Founder Masayoshi Son has also argued his shares are undervalued, and SoftBank itself calculates its stock may be worth more than double the current price. But the Japanese company's portfolio of startups -- which includes struggling names like WeWork and Oyo Hotels -- remains particularly vulnerable to economic and market shocks from the coronavirus pandemic. The investment giant's five-year senior credit default swaps -- a hedging tool that indicates the risk of a company going under -- spiked on Thursday to their highest levels since 2016.
"The buyback continues SoftBank's practice of re-purchases following large drops in the share price," said Justin Tang, head of Asian research at United First Partners in Singapore. "Given the long drawn-out acquisition period, it is unlikely to provide much support in the market driven by emotions."
The past 12 months have been tumultuous for Son and SoftBank. The company unveiled a record buyback in February 2019, sparking a rally that pushed shares to the highest since its dot-com peak in 2000. Uber Technologies Inc.'s disappointing public debut and the implosion of WeWork wiped out the gains over the next few months. But SoftBank surged again after Elliott disclosed its stake and Son won approval to sell his Sprint Corp. to T-Mobile US Inc.

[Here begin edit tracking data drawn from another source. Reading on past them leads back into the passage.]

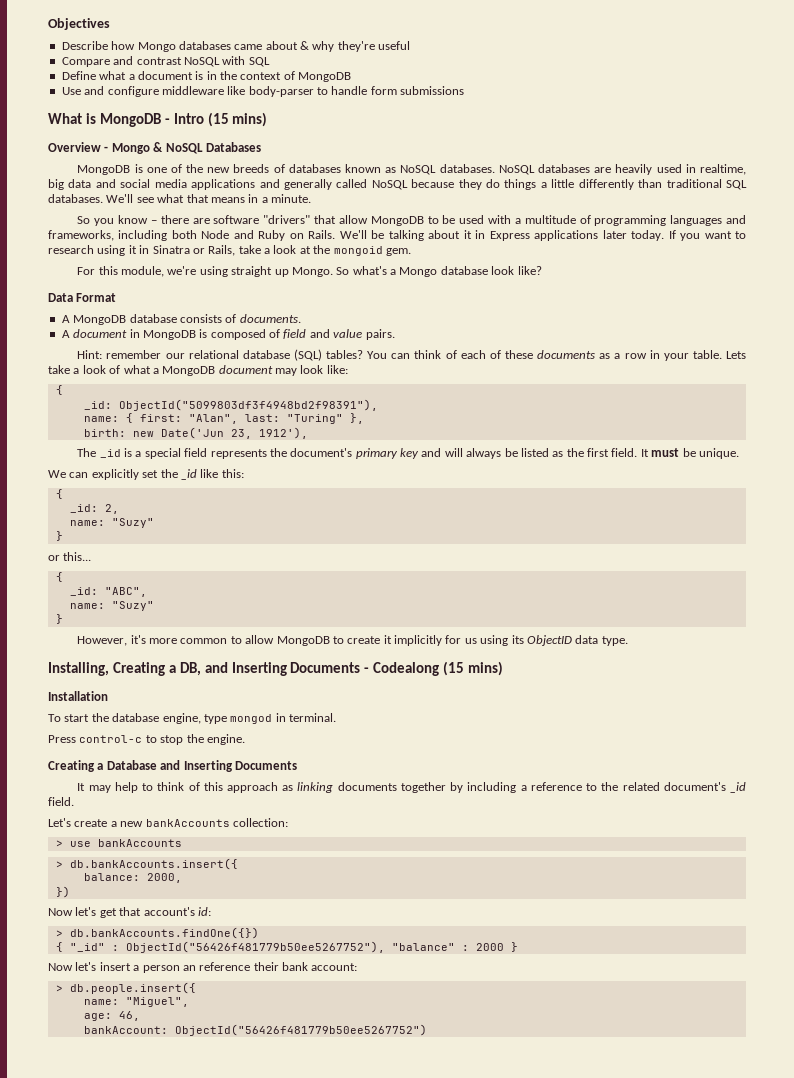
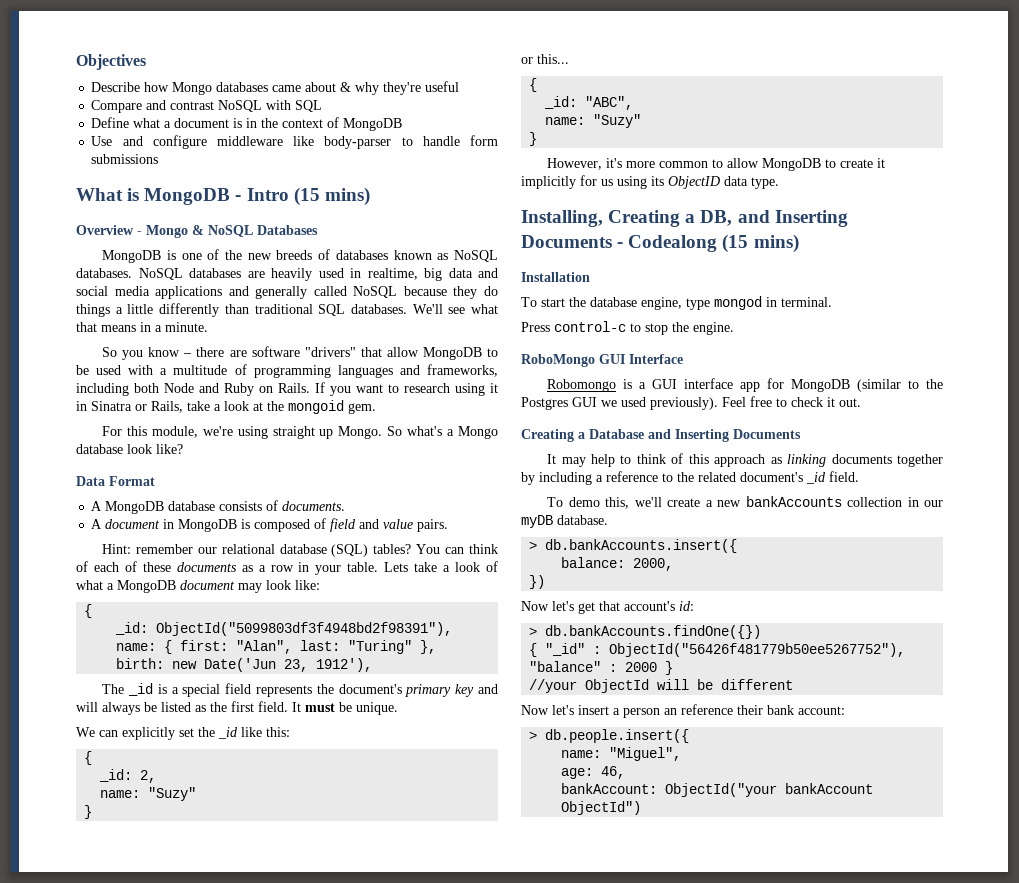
[339,230,665,241] We'll be talking about it in Express applications later today. -> (310, 388) none
(245, 739) none -> [521,354,683,367] [547,378,943,392] [521,396,861,410] // RoboMongo GUI Interface // Robomongo is a GUI interface app for MongoDB (similar to the Postgres GUI we used previously). Feel free to check it out.
[48,818,288,827] [55,839,182,847] Let's create a new bankAccounts collection: // > use bankAccounts -> [547,496,943,509] [521,515,608,528] To demo this, we'll create a new bankAccounts collection in our myDB database.
(518, 947) none -> [529,679,794,693] // //your ObjectId will be different
[174,1024,427,1036] ObjectId("56426f481779b50ee5267752") -> [665,783,874,797] [561,801,642,815] ObjectId("your bankAccount ObjectId")

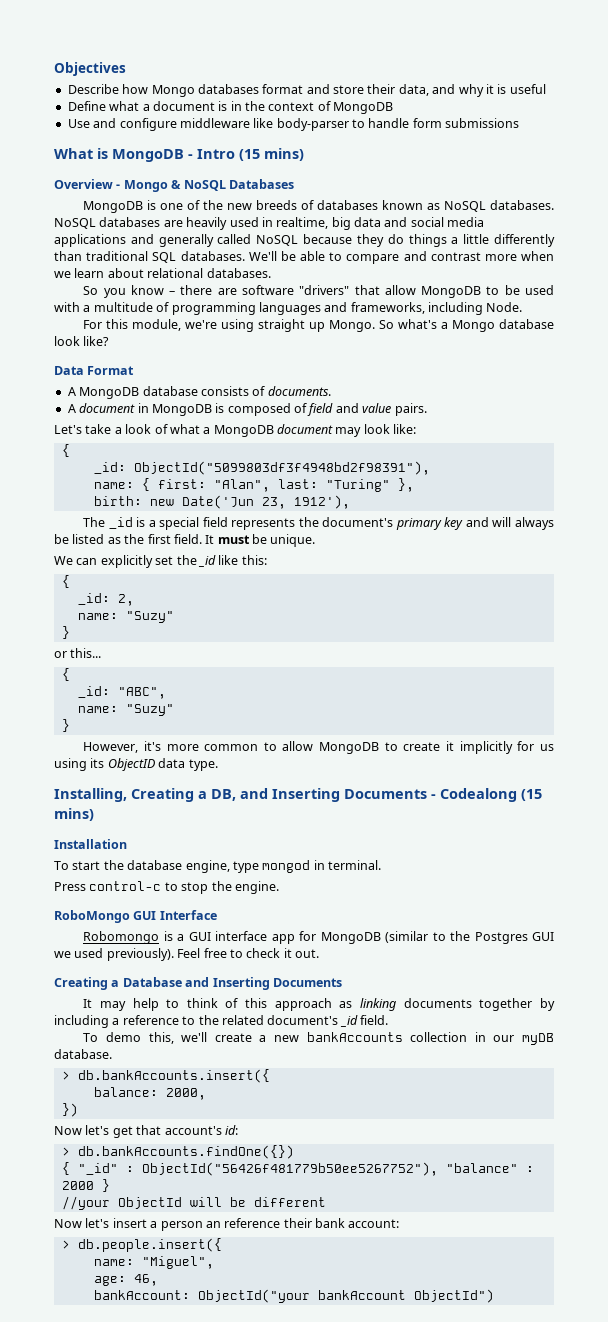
[272,81,460,95] [91,100,323,113] came about & why they're useful // Compare and contrast NoSQL with SQL -> [262,84,546,97] format and store their data, and why it is useful
[448,304,498,314] [76,322,208,332] see what that means in a minute. -> [280,251,555,264] [54,268,271,278] be able to compare and contrast more when we learn about relational databases.
[134,382,498,396] [76,400,376,414] both Node and Ruby on Rails. If you want to research using it in Sinatra or Rails, take a look at the mongoid gem. -> [486,302,523,312] Node.
[102,544,498,557] [76,561,409,575] Hint: remember our relational database (SQL) tables? You can think of each of these documents as a row in your table. Lets -> [54,425,82,434] Let's

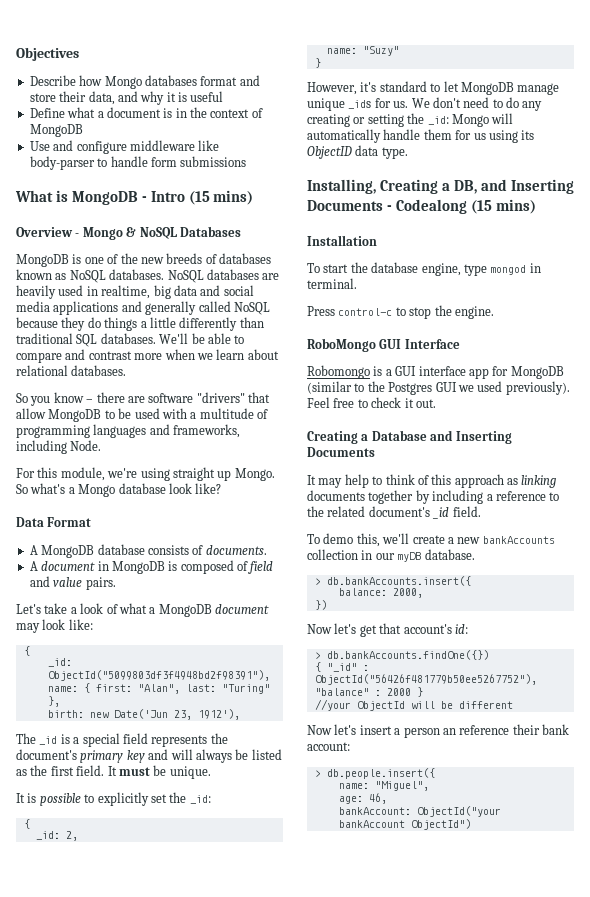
[54,555,267,568] We can explicitly set the _id like this: -> [16,792,211,806] It is possible to explicitly set the _id:
[54,648,102,658] [61,668,70,681] [77,686,166,699] [77,704,174,716] [61,719,70,732] [83,741,513,754] or this... // { // _id: "ABC", // name: "Suzy" // } // However, it's more common to allow MongoDB to create it implicitly -> [307,81,560,95] [307,97,543,111] [307,113,514,127] [307,129,452,143] However, it's standard to let MongoDB manage unique _ids for us. We don't need to do any creating or setting the _id: Mongo will automatically handle them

The latest buyback comes as all of the gains from the activist's involvement have been wiped out by the growing fears around the coronavirus pandemic.
"Given the spread between what we consider to be the fair value of our company and growing market volatility, we decided on this policy for shareholder return," SoftBank spokesman Kenichi Yuasa said. "The amount reflects consideration of liquidity on hand and financial stability."
Investors have grown increasingly wary about SoftBank's and the Vision Fund's holdings in startups that have enjoyed abundant liquidity in past years. Son met with fund managers and financial institutions in New York City this month, arguing that recent market declines were an opportunity to invest at discounted valuations. But global economic uncertainty has strained fundraising and stoked worries that startup valuations are stretched -- particularly in sectors vulnerable to the outbreak such as ride-hailing and travel.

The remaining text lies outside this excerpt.